また、エンドポイントでは追加の接続設定が可能です。主にタイムゾーンの問題で利用する機会がありました。後述します。
データベース移行タスク
データベース移行タスクでは、前述のレプリケーションインスタンス、ソースデータベースエンドポイント、ターゲットデータベースエンドポイントを指定した上で移行タイプについて設定していきます。
移行タイプ
- 既存のデータを移行する
- 既存のデータを移行して、継続的な変更をレプリケートする
- データ変更のみをレプリケートする
上記は、マネジメントコンソール上の日本語表記になりますが
- 「既存のデータを移行する」->「Full load」
- 「変更をレプリケート」->「CDC」(Change Data Capture)
英語表記の方が使いやすいのでそちらで呼称していましたし、以後の記載もそうします。
- Full load
- Full load + CDC
- CDC
タイムゾーン問題
移行タイプ決定の際にタイムゾーンの問題があり選択肢が限定されたのでまずその事象を記載します。
前提
データベース | ソース | ターゲット |
---|---|---|
タイムゾーン | Asia/Tokyo | Asia/Tokyo |
結果
ターゲットにUTCの時刻が登録されてしまう(9時間前の時間)
Stack Overflowを参考にFull loadの場合以下設定で解決しました。
ソースエンドポイント追加属性
serverTimezone=Asia/Tokyo;
ターゲットエンドポイント追加属性
initstmt=SET time_zone='Asia/Tokyo'
ただCDCの場合これでは解決しません。
AWS DMS(Data Migration Service)の CDC(Change Data Capture)で MySQL(RDS / Aurora MySQL を含む)から MySQL(同)にデータをレプリケーションで移行するときは、 ソースエンドポイントのタイムゾーンを設定しない
小ネタ/AWS DMS(CDC)で MySQL to MySQL 移行時のタイムゾーン指定
感謝。つまりCDCの場合は下記のみ設定する必要があります。
ターゲットエンドポイント追加属性
initstmt=SET time_zone='Asia/Tokyo'
以上のことからFull loadとCDCで別のエンドポイントを使用しなければならず、データベース移行タスクも必然的に分けることになるのでFull load+CDCは使用できないという結果になりました。
Full load 移行タスク
Full loadは、既存のデータを移行してくれるものでMySQLでいうとmysqldumpをrestoreすることに近いです。
ただ、Full loadにもかなり注意しなければならない点があり最終的には不採用になりました。
1番影響が大きかったのは下記のセカンダリインデックスが作成されない点です。
ただし、AWS DMS では、ターゲットデータベースのセカンダリインデックス、外部キー、ユーザーアカウントなどは自動的に作成されません。
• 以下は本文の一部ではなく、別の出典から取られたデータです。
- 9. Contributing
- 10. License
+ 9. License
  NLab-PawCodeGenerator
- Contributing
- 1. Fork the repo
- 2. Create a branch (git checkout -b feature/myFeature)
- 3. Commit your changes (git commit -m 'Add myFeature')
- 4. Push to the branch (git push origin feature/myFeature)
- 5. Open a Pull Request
AWS Database Migration Service のベストプラクティス - AWS Database Migration Service
当然のことながらデータベースを運用する中で、複数のテーブルで様々なインデックスを作成しておりますが
それが移行されないのはかなり苦しく初期データに関してはFull loadを利用せずmysqldumpをrestoreする形で移行することにしました。
CDC 移行タスク
CDCは、データの変更があった際にその変更をターゲット側にも適応してくれるもので所謂レプリケーションです。
バイナリログファイルの位置ベースのレプリケーションで利用しているバイナリログをDMSで利用することで実現するので、ソースデータベースの設定ファイルに設定が必要です。
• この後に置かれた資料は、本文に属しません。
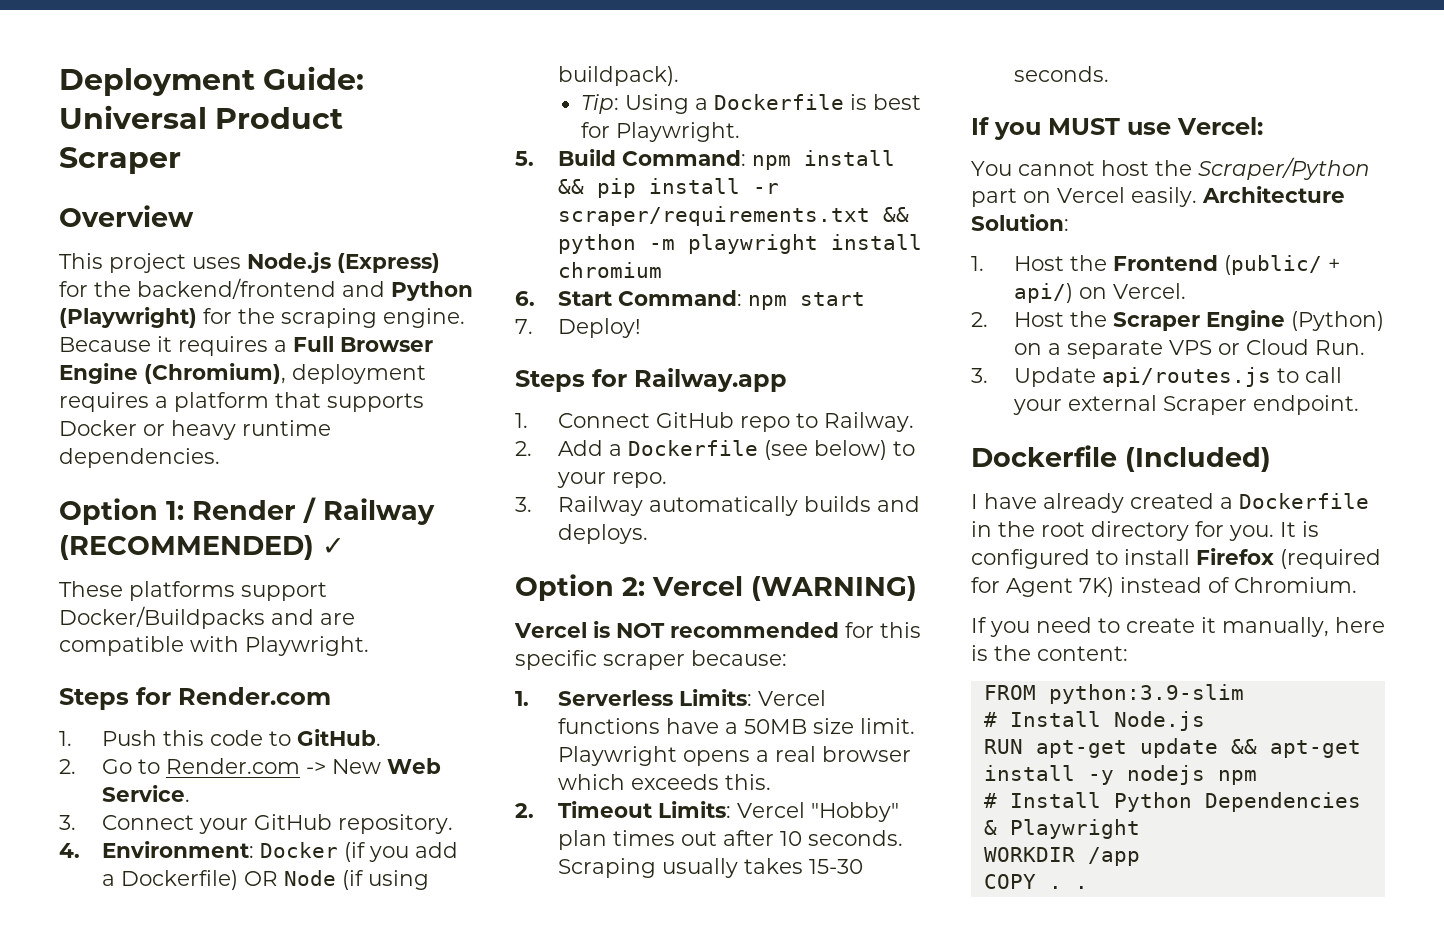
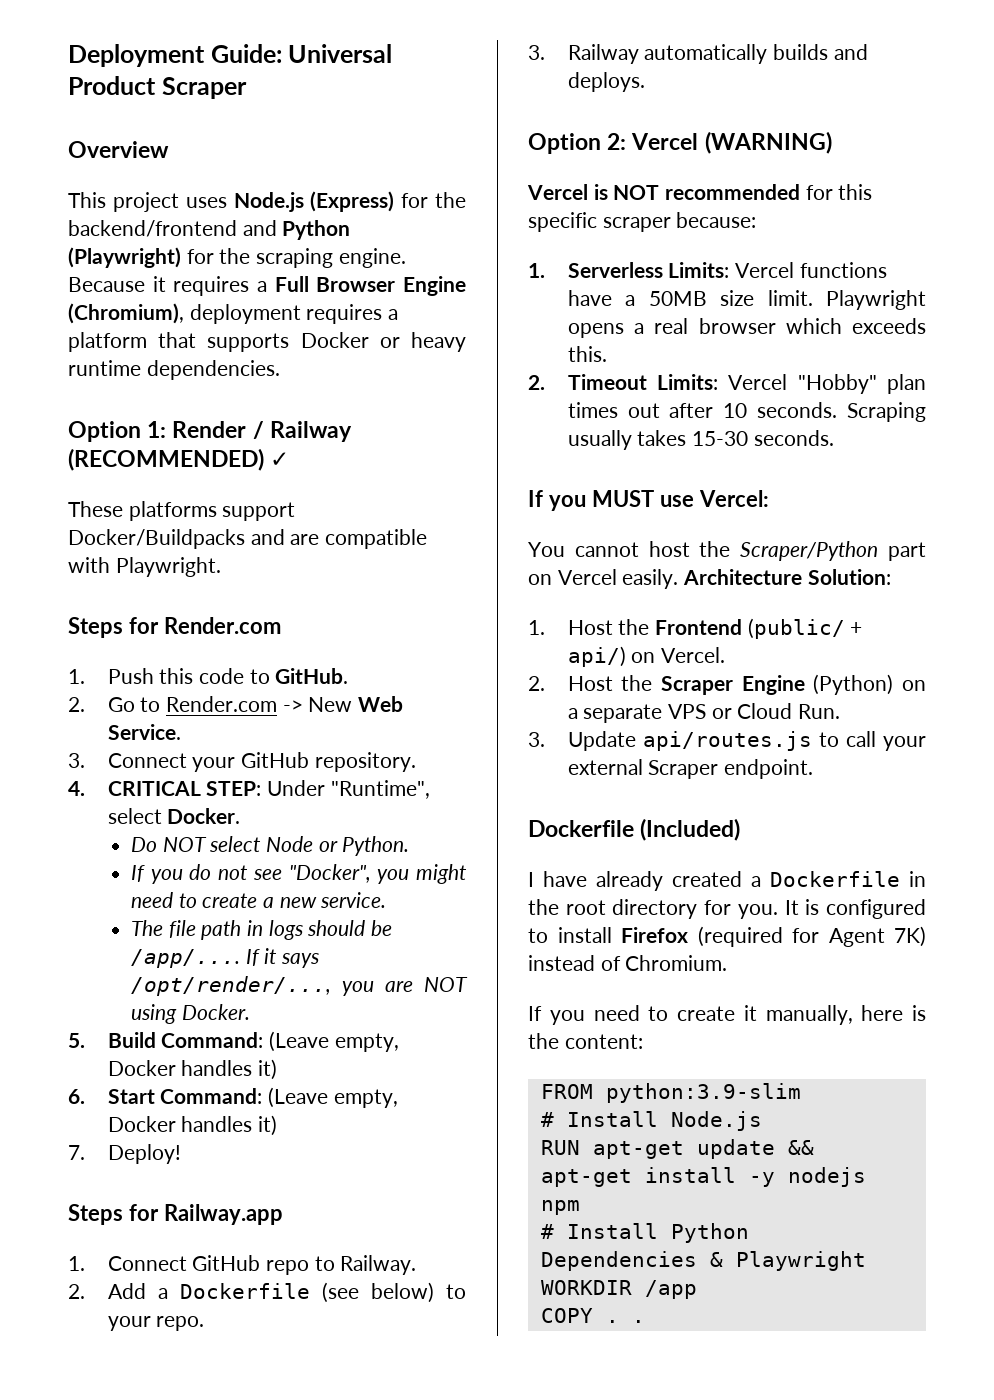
- 4. Environment: Docker (if you add a Dockerfile) OR Node (if using buildpack).
- Tip: Using a Dockerfile is best for Playwright.
- 5. Build Command: npm install && pip install -r scraper/requirements.txt && python -m playwright install chromium
- 6. Start Command: npm start
+ 4. CRITICAL STEP: Under "Runtime", select Docker.
+ Do NOT select Node or Python.
+ If you do not see "Docker", you might need to create a new service.
+ The file path in logs should be /app/.... If it says /opt/render/..., you are NOT using Docker.
+ 5. Build Command: (Leave empty, Docker handles it)
+ 6. Start Command: (Leave empty, Docker handles it)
server-id | レプリケーショントポロジ内で一意な自然数 |
---|---|
log-bin | バイナリログファイル名 |
binlog_format | ROW |
expire_logs_days | 1以上 |
binlog_checksum | NONE |
binlog_row_image | FULL |
log_slave_updates | レプリカをソースにしたい場合はTRUE |
log_slave_updatesについては、オンプレミスでのレプリケーションでのレプリカでDMSとレプリケーションしたほうがオンプレミスへの影響が少ないので今回は有効にしてやりました。
あとは、CDC開始ポイントをオンプレミスのレプリカから取得して設定すればCDCに関する設定は完了です。
テーブルマッピングによりCDC対象のスキーマとテーブルを絞ることができます。ここでは割愛します。
まとめ
全体的に気にしなければならないことが多いのですが、それでもマネジメントコンソール上でCDCのON/OFFが簡単に切り替えられたり、
網羅的に状況を見れるという点では使ってよかったです。